Simone Beretta
Crema, 19 giugno 2026
“Gli incarichi per perizie monitoraggi e progettazioni sul ponte di via Cadorna, assegnati dal comune allo studio Mts Engineering di Lecco, tra il 2018 e il 2024, ammontano a 194.211 euro più Iva. Di questa cifra, la parte preponderante riguarda i due progetti esecutivi”.
Ad aver fatto i conti è Simone Beretta, consigliere comunale di Noi Moderati, che evidenzia quella che lui considera un’anomalia.
“La soglia massima per l'affidamento diretto di un incarico di progettazione deve essere inferiore a 140mila euro, al netto dell'Iva. Se stralciamo il costo delle indagini preliminari e del monitoraggio, l’importo pagato per il progetto è pari a 119.200 euro più Iva. Già allo stato attuale si potrebbe essere in presenza di un frazionamento artificioso ben sapendo che un comune non può dividere un unico grande progetto in più piccoli incarichi al solo scopo di rimanere sotto i 140mila euro e evitare la gara pubblica”.
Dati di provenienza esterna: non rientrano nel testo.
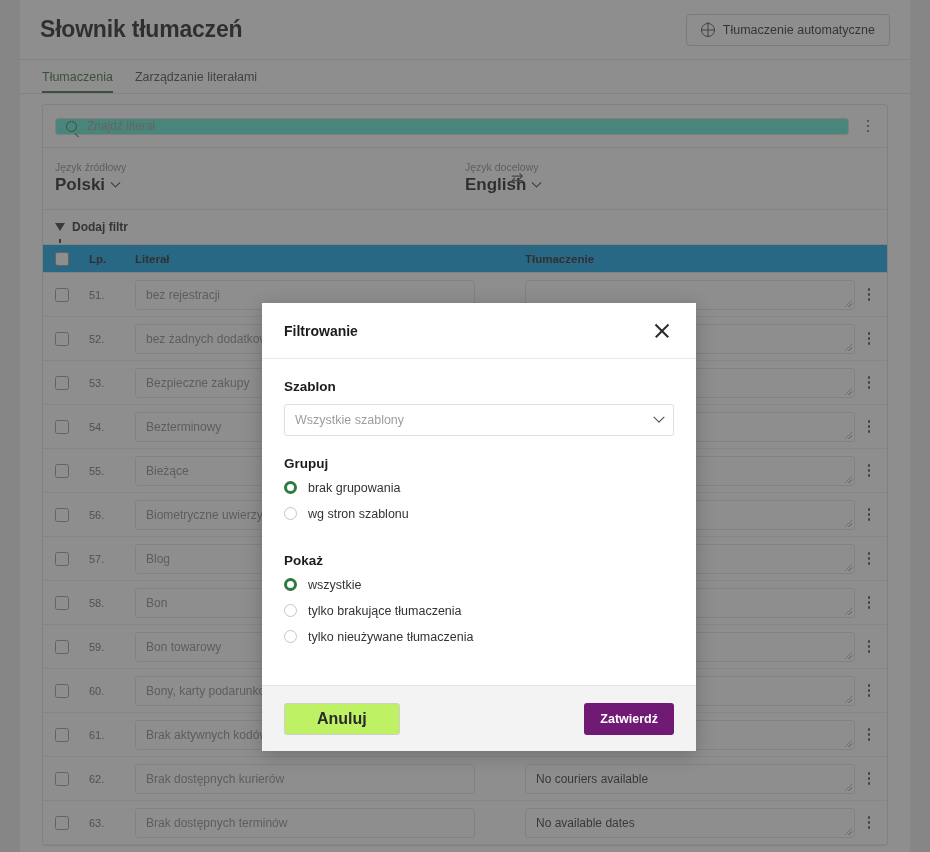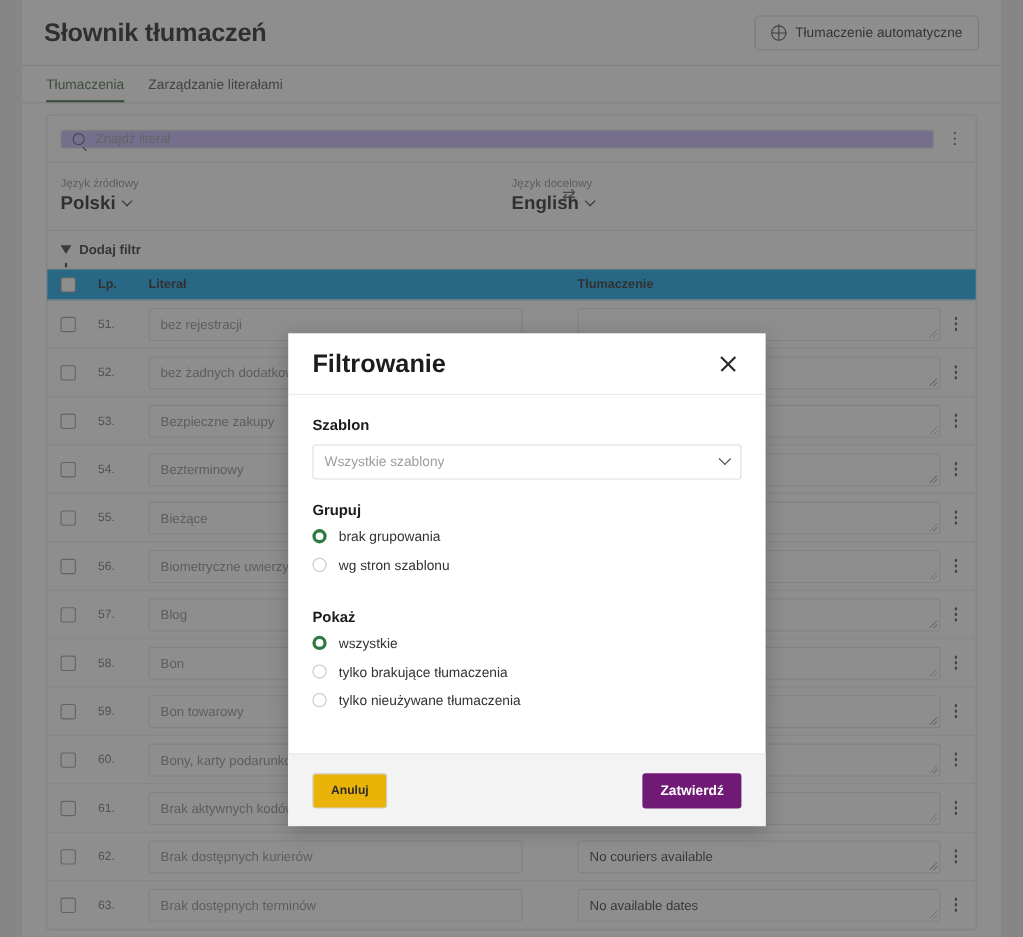--- a/index.html
+++ b/index.html
@@ -81,7 +81,7 @@
     flex: 1; height: 17px;
     border: 1px solid #dcdcdc; border-radius: 3px;
     display: flex; align-items: center; gap: 8px; padding: 0 10px;
-    background: #c4b5fd;
+    background: #5eead4;
   }
   .search-glyph {
     width: 11px; height: 11px; border: 1.4px solid #555; border-radius: 50%;

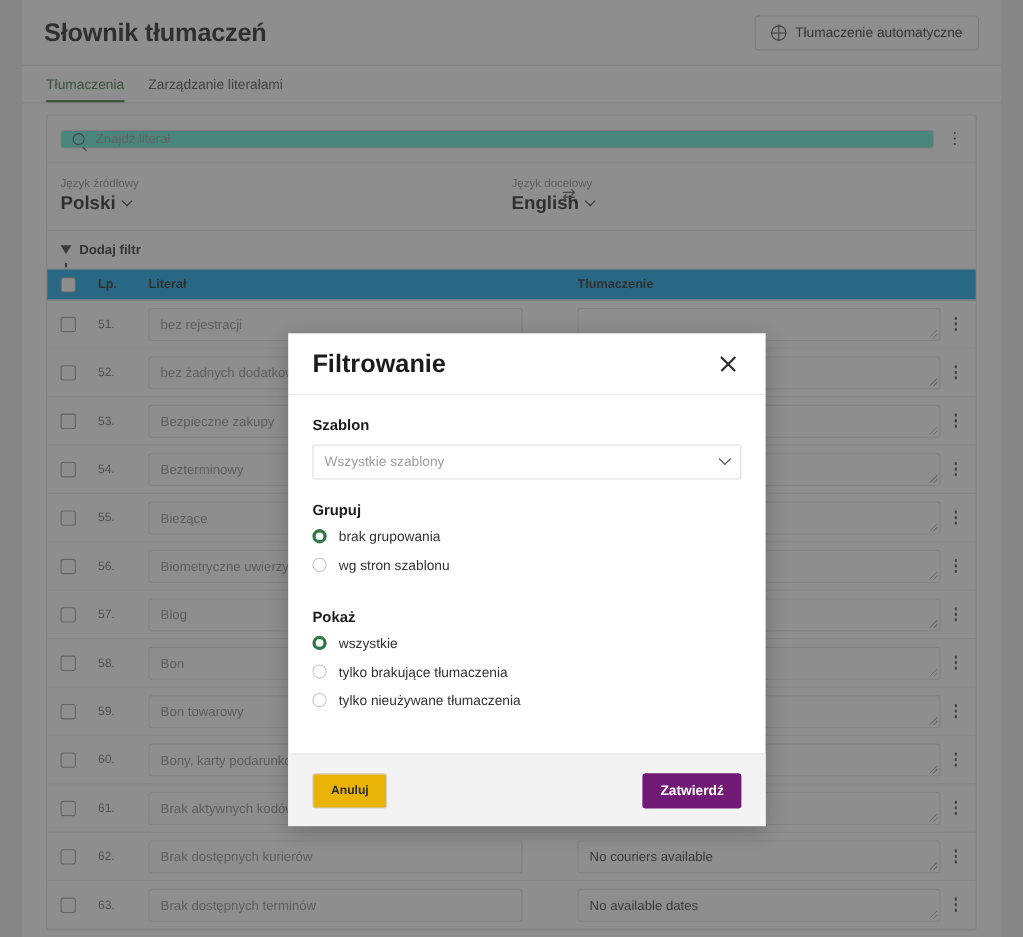--- a/index.html
+++ b/index.html
@@ -204,7 +204,7 @@
     padding: 0 22px;
     border-bottom: 1px solid #e9e9e9;
   }
-  .modal-title { font-size: 23px; font-weight: bold; color: #1c1c1c; }
+  .modal-title { font-size: 14px; font-weight: bold; color: #1c1c1c; }
   .close-x {
     width: 24px; height: 24px; position: relative; cursor: pointer;
   }

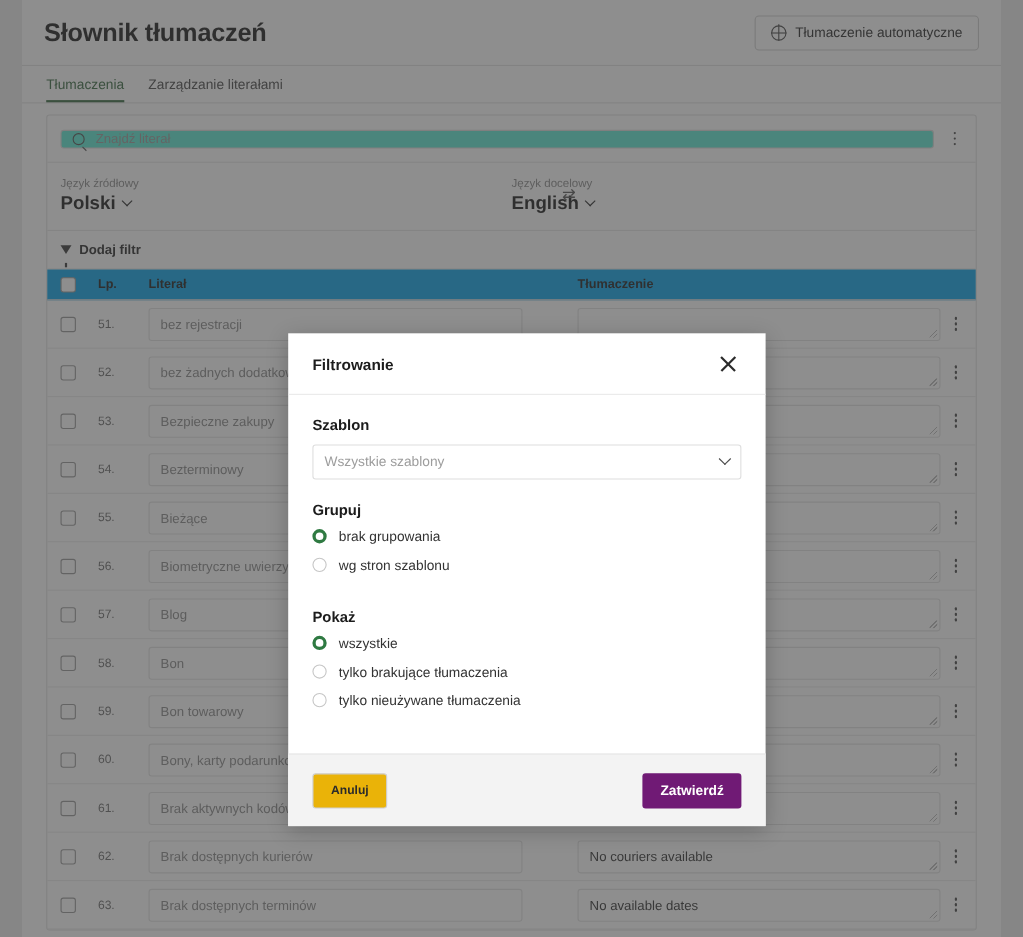--- a/index.html
+++ b/index.html
@@ -249,8 +249,8 @@
     padding: 0 22px;
   }
   .btn-cancel {
-    height: 32px; padding: 0 16px; border: 1px solid #cfcfcf; border-radius: 3px;
-    background: #eab308; font-size: 11px; font-weight: bold; color: #2b2b2b; cursor: pointer;
+    height: 32px; padding: 0 32px; border: 1px solid #cfcfcf; border-radius: 3px;
+    background: #bef264; font-size: 16px; font-weight: bold; color: #2b2b2b; cursor: pointer;
     font-family: "Liberation Sans", sans-serif;
   }
   .btn-confirm {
Beretta prosegue con i conti: “L'incarico per la stesura del terzo e speriamo ultimo progetto esecutivo alla società In.Spe di Bergamo, per un costo di 164mila euro, è stato conferito tramite affidamento diretto da parte dell'ufficio tecnico comunale. Anche il successivo incarico integrativo dato a maggio a In.Spe per l’aggiornamento urgente delle verifiche di transitabilità è avvenuto tramite assegnazione diretta mentre, considerata la cifra, l’amministrazione avrebbe dovuto avviare un bando, consultando obbligatoriamente almeno cinque operatori economici. Invece ha motivato l’assegnazione diretta con l’urgenza dettata dallo stato del ponte e sulla necessità di progettare un impalcato completamente nuovo in tempi rapidi”.
E qui arrivano le prime considerazioni: “L’amministrazione comunale – afferma Beretta - ha sempre difeso la scelta di affidarsi ripetutamente a Mts Engeneering richiamando criteri di efficacia, efficienza e specificità tecnica. Avendo lo studio di Lecco eseguito le primissime e complesse prove di carico nel 2018 ed essendo l'unico a possedere la mappatura digitale completa dei punti critici del ponte, riaffidare a loro i successivi controlli di sicurezza e l'aggiornamento dei calcoli strutturali era l'unica via per garantire immediatezza d'azione e evitare di spendere ulteriore denaro pubblico per far studiare da zero l'infrastruttura a un nuovo operatore. Qual è dunque il motivo vero di questo cambio di indirizzo?”.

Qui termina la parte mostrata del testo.